#### [Task material]
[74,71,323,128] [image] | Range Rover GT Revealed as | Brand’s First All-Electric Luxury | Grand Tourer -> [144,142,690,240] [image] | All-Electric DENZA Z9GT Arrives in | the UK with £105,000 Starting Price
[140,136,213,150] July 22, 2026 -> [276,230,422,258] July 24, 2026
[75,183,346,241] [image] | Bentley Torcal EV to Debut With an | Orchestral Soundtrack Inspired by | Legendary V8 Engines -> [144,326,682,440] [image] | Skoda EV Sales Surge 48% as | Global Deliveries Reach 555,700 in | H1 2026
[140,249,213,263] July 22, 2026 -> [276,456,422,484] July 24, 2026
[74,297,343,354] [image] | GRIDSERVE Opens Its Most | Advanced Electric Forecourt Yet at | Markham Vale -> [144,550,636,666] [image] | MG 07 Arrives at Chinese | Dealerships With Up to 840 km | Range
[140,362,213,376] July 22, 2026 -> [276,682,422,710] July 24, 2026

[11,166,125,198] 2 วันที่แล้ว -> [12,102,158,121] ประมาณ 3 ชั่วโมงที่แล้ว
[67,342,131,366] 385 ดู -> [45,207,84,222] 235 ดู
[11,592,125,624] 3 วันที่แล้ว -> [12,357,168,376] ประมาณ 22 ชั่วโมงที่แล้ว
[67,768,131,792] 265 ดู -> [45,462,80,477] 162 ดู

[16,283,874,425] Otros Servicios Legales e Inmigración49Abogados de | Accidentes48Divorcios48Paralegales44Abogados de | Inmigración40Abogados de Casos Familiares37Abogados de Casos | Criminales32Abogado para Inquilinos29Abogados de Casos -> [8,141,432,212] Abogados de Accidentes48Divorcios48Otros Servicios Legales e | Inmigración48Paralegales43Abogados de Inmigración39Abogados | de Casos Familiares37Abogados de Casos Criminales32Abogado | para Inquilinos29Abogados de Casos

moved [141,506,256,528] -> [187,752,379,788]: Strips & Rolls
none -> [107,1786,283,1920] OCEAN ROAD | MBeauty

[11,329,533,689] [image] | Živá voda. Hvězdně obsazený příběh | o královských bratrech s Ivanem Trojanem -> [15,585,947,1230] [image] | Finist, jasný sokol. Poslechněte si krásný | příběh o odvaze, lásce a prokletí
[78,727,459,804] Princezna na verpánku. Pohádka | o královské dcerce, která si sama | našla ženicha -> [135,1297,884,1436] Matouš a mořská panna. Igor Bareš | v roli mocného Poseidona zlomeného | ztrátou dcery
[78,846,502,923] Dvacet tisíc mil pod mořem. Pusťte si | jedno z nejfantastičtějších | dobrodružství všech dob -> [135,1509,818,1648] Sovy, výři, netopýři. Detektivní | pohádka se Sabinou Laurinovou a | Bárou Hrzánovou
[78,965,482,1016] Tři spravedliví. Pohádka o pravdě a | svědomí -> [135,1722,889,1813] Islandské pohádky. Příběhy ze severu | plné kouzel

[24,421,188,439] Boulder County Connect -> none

#### [What is needed]
Only the lines from the one containing "[78,965,482,1016] Tři spravedliví." to the end of the records should be repeated, exactly as they appear.

#### [Solution to this task]
[78,965,482,1016] Tři spravedliví. Pohádka o pravdě a | svědomí -> [135,1722,889,1813] Islandské pohádky. Příběhy ze severu | plné kouzel

[24,421,188,439] Boulder County Connect -> none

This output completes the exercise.